- [MATERIAL FOR THIS EXERCISE]

Start of Block

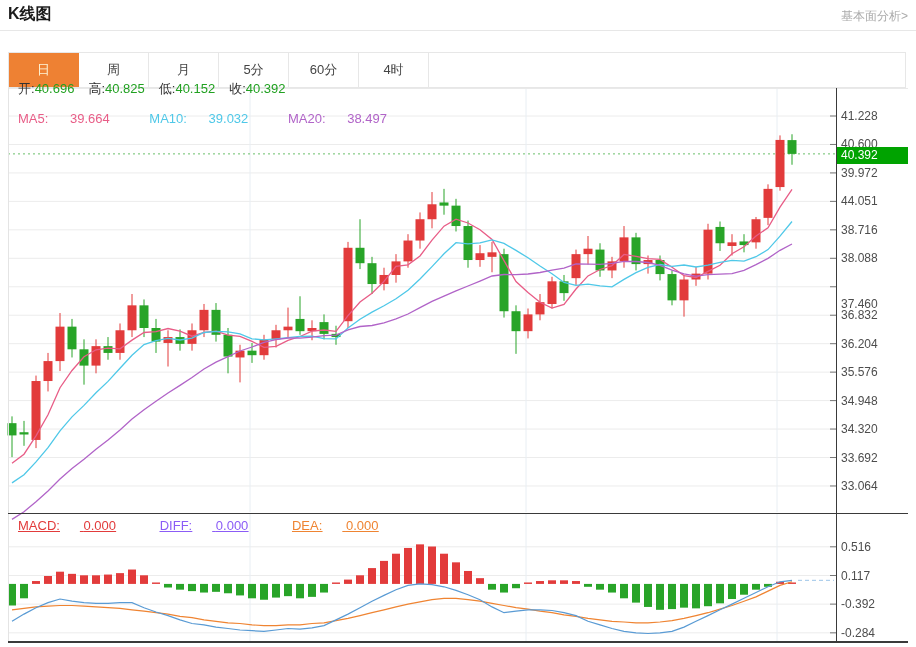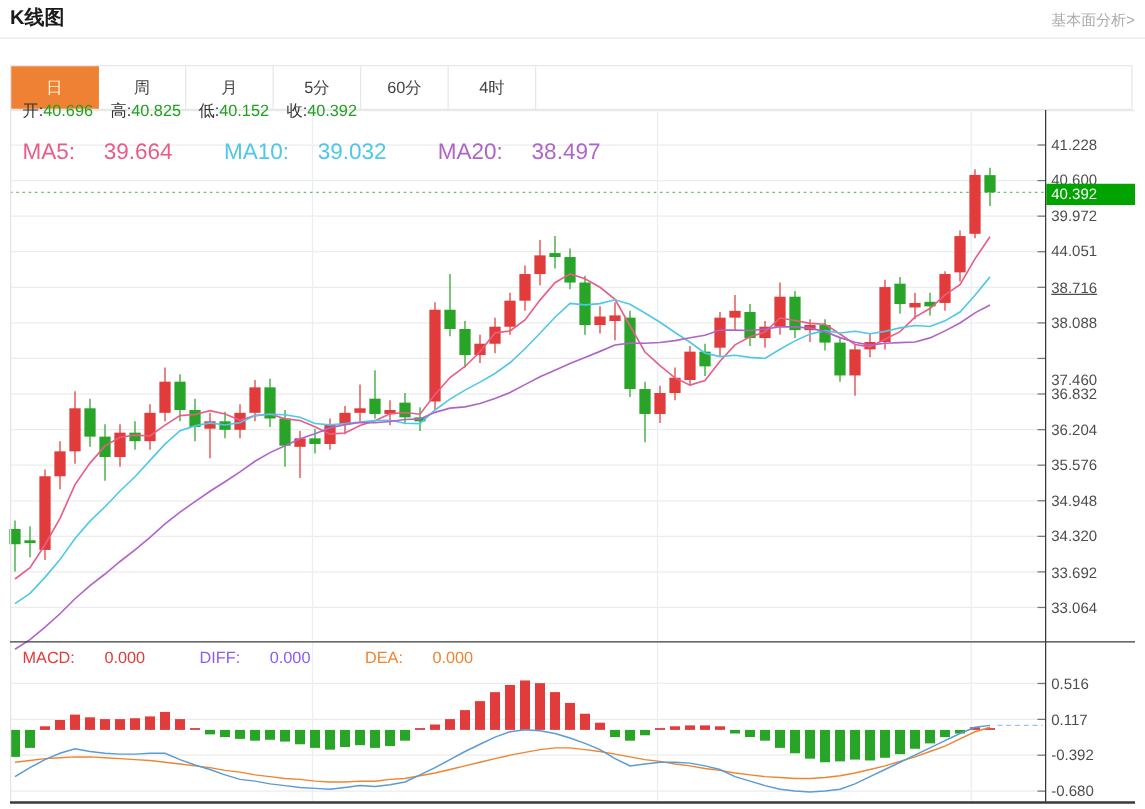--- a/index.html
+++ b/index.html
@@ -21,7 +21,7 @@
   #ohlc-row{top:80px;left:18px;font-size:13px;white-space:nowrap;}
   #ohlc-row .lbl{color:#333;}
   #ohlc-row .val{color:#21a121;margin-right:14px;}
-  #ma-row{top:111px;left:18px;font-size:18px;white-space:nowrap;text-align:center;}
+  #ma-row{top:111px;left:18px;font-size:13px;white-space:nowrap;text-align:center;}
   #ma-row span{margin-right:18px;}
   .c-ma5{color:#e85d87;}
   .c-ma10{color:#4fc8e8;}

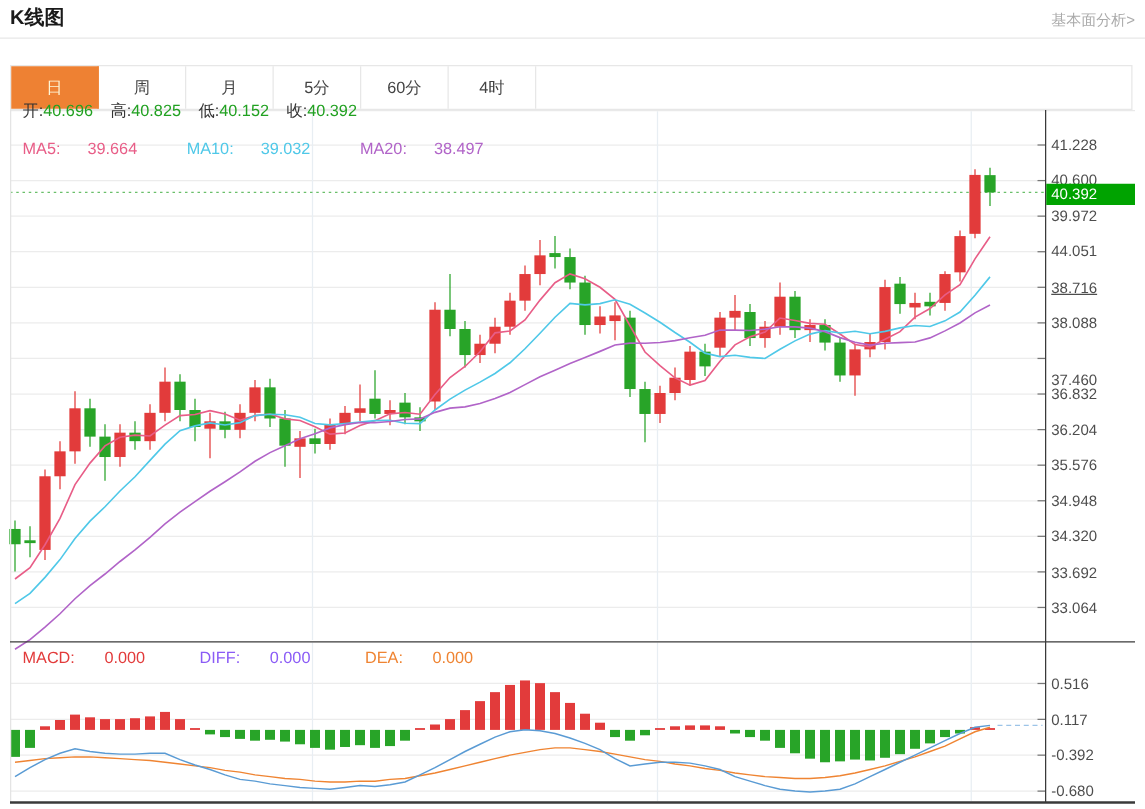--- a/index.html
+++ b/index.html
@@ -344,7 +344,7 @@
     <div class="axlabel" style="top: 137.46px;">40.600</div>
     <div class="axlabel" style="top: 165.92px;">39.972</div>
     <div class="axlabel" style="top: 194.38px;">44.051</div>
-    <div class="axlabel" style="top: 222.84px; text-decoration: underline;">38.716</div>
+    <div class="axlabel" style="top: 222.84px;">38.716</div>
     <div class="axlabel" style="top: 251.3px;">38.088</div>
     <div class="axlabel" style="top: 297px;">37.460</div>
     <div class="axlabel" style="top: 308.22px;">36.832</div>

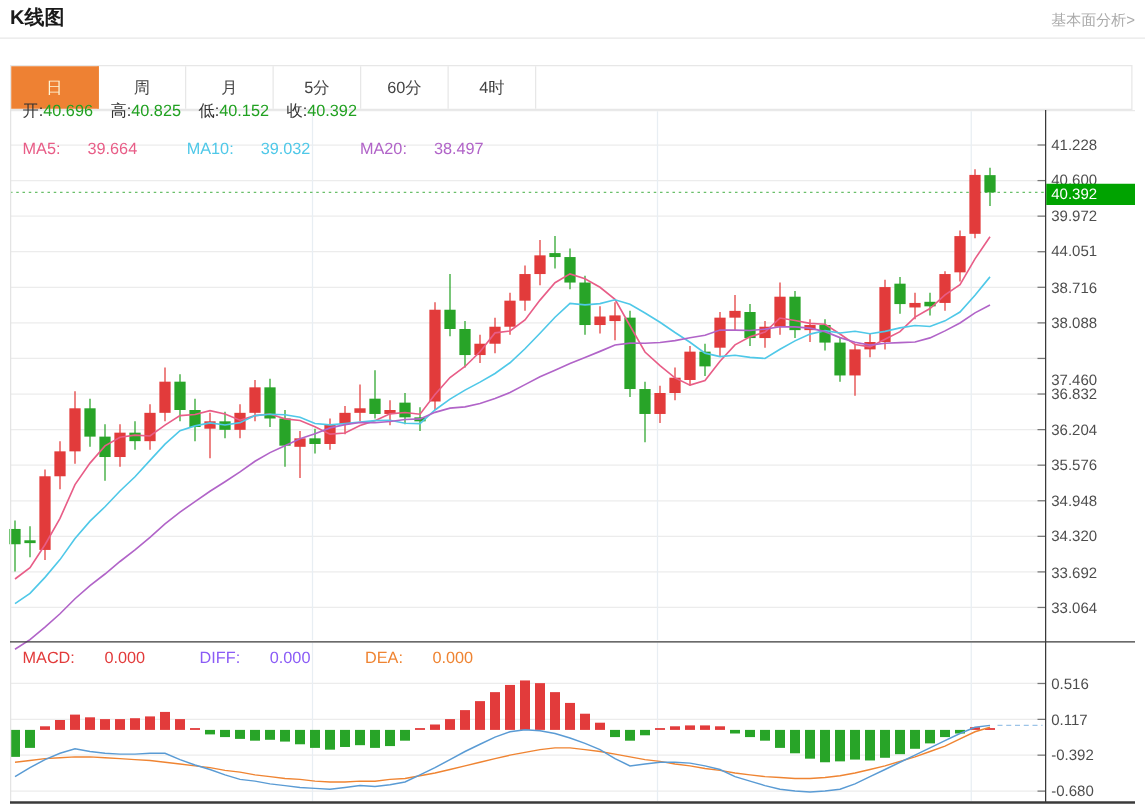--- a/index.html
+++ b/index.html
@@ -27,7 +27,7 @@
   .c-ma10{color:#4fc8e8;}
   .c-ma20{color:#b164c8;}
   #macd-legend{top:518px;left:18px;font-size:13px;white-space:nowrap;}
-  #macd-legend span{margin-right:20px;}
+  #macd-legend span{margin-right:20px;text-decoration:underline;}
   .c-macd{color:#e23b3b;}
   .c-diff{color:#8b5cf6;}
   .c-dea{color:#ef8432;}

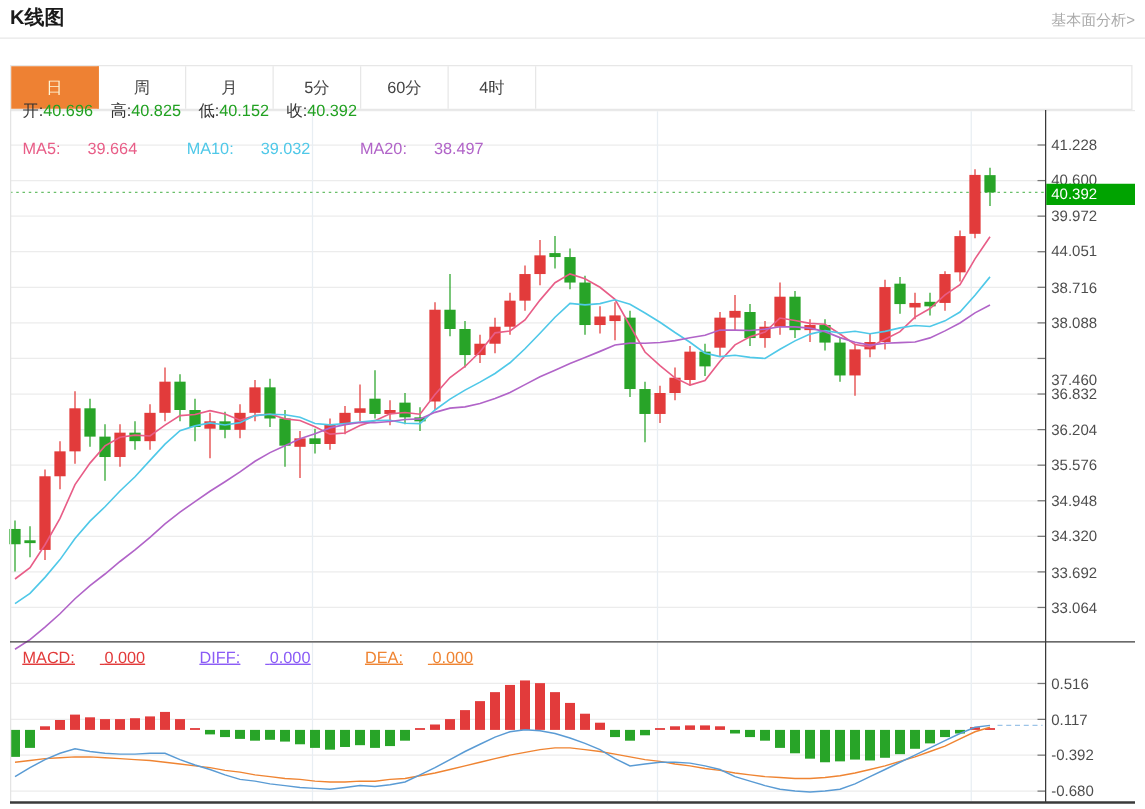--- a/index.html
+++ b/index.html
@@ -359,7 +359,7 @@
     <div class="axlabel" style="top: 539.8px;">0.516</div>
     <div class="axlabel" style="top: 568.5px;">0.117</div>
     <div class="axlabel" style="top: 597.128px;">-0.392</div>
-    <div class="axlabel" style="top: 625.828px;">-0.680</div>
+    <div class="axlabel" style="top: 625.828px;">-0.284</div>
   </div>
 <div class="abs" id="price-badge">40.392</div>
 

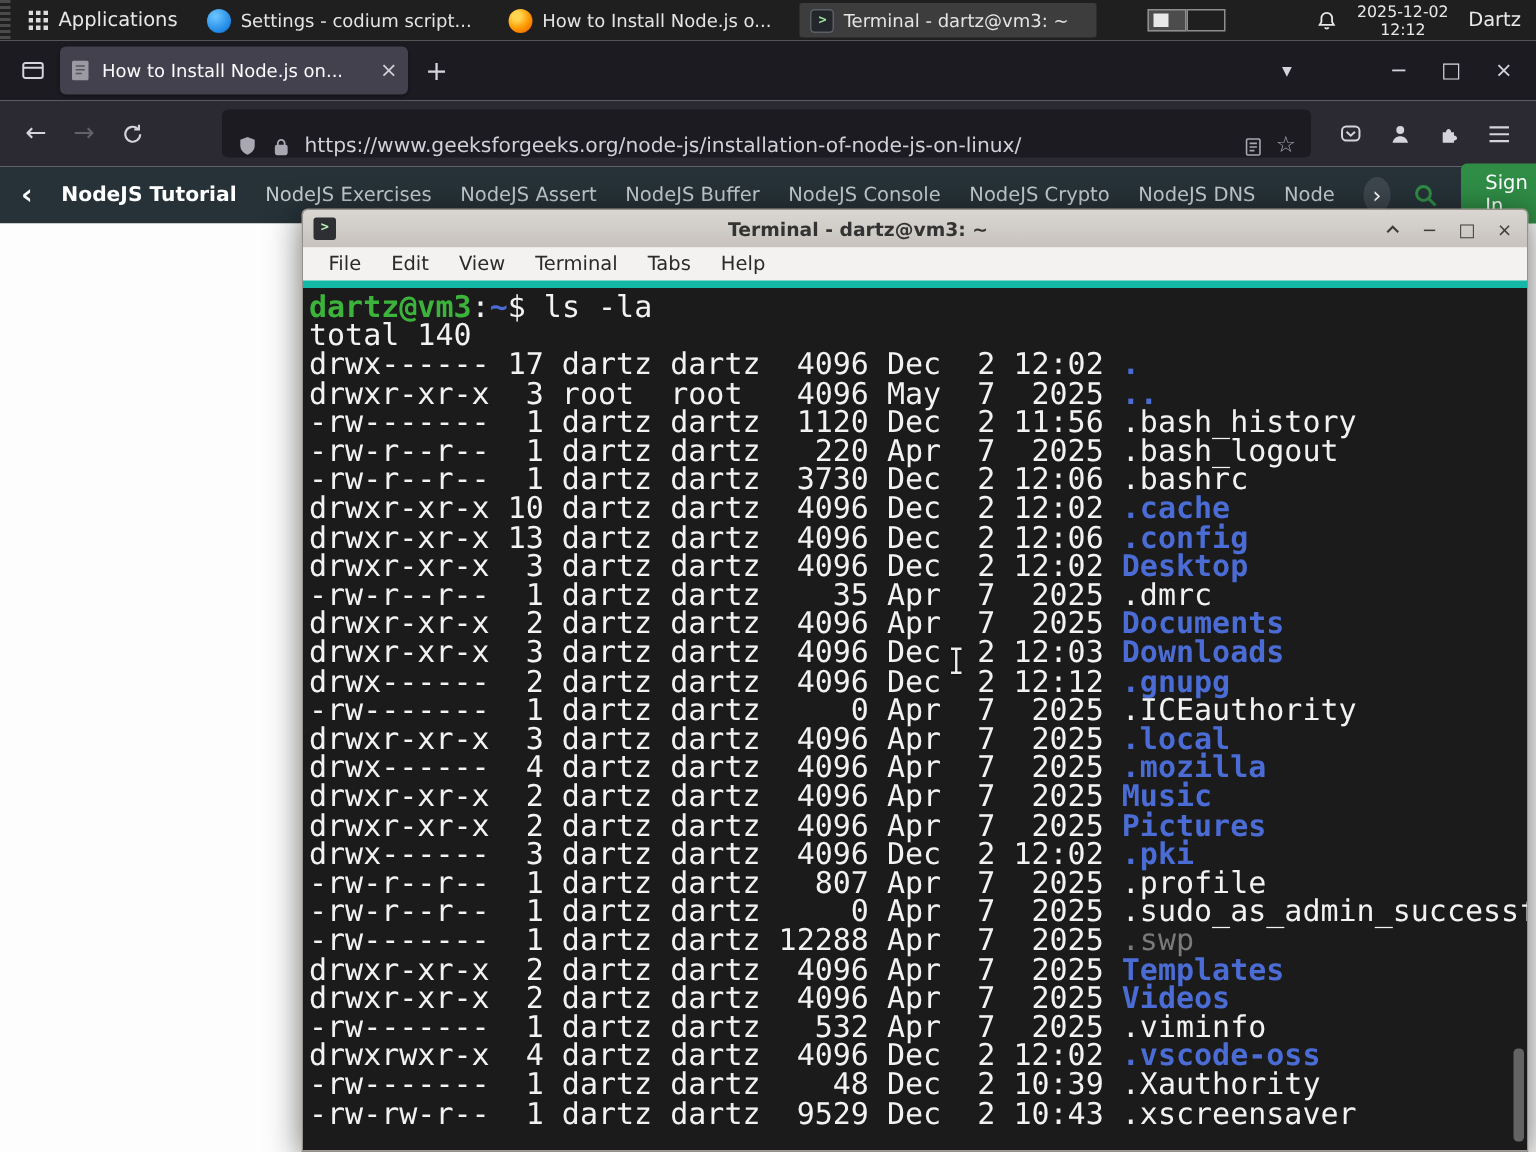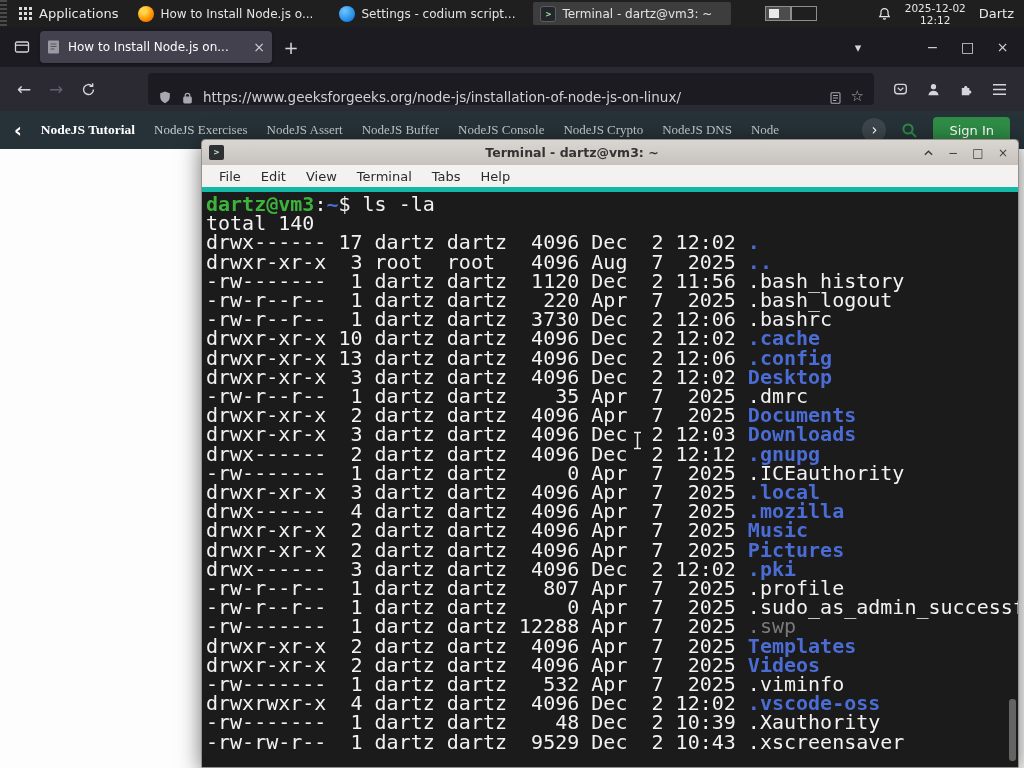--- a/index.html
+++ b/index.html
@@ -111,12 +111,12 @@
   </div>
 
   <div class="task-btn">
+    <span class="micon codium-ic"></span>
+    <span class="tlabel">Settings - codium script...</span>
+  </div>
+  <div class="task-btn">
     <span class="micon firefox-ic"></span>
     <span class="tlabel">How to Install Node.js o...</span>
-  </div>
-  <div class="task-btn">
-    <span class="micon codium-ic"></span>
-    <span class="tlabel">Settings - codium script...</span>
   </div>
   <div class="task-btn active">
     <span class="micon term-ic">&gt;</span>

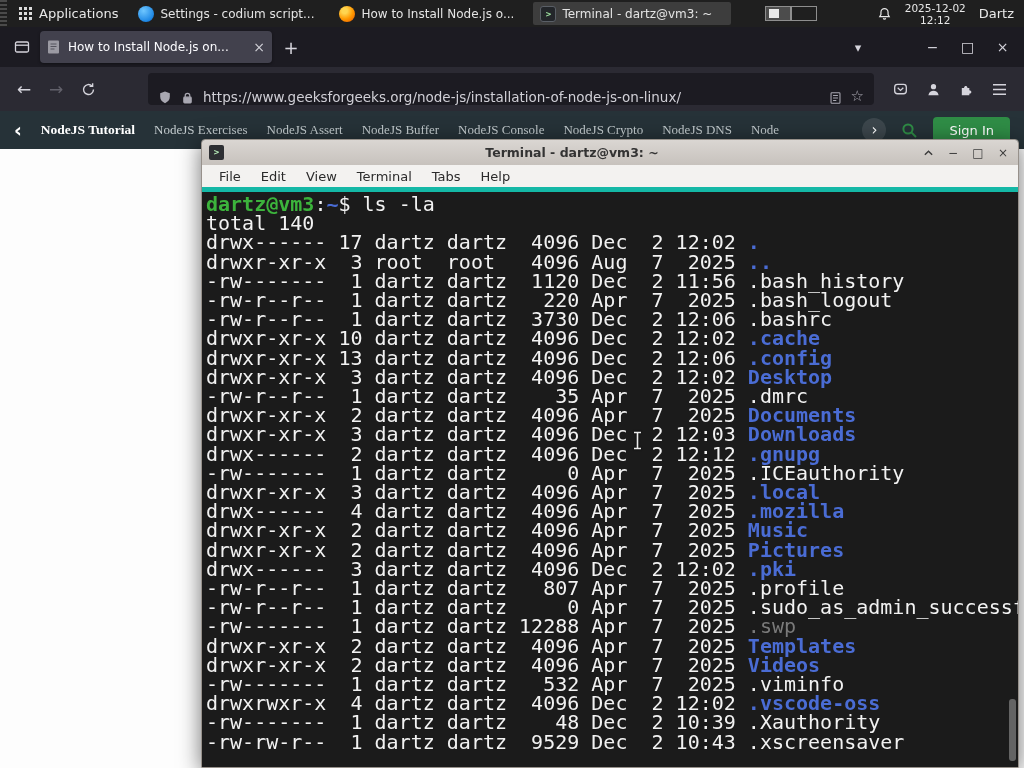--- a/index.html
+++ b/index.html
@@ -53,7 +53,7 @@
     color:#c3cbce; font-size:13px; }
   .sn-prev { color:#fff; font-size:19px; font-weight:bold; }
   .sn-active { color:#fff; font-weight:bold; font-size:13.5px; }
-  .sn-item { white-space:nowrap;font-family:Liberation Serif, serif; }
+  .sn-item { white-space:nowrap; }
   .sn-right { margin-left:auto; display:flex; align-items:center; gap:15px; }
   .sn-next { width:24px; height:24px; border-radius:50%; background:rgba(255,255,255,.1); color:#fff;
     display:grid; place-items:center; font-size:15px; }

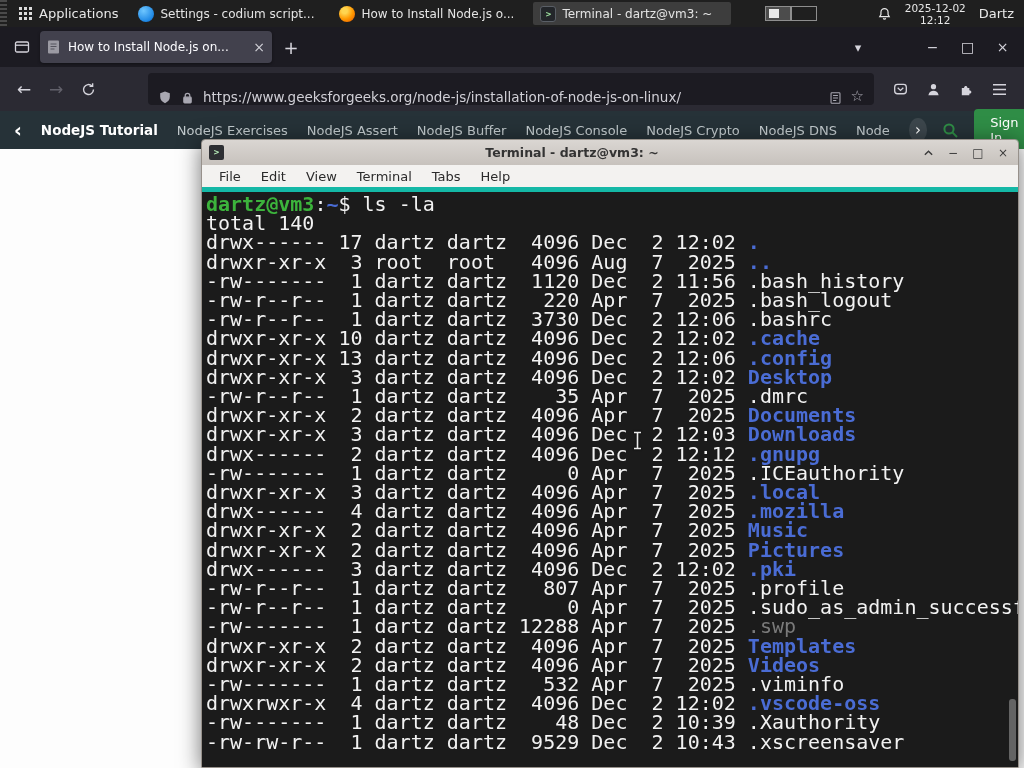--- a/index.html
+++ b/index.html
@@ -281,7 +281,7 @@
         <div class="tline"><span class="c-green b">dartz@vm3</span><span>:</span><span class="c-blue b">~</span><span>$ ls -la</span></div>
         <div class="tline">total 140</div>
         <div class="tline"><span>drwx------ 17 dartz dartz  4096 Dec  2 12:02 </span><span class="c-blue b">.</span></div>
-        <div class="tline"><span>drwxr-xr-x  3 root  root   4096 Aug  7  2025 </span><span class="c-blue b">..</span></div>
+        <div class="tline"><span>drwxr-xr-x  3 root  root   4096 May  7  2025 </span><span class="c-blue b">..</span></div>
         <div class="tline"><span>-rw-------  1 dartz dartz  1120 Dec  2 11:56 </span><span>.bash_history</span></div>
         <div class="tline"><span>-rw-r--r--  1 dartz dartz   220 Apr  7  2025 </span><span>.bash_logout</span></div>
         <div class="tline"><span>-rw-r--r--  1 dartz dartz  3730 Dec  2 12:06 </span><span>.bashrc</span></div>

End of Block

Which lines of the records above contain the word "ohlc"? Copy each of them.

- [TASK ANSWER]
   #ohlc-row{top:80px;left:18px;font-size:13px;white-space:nowrap;}
   #ohlc-row .lbl{color:#333;}
   #ohlc-row .val{color:#21a121;margin-right:14px;}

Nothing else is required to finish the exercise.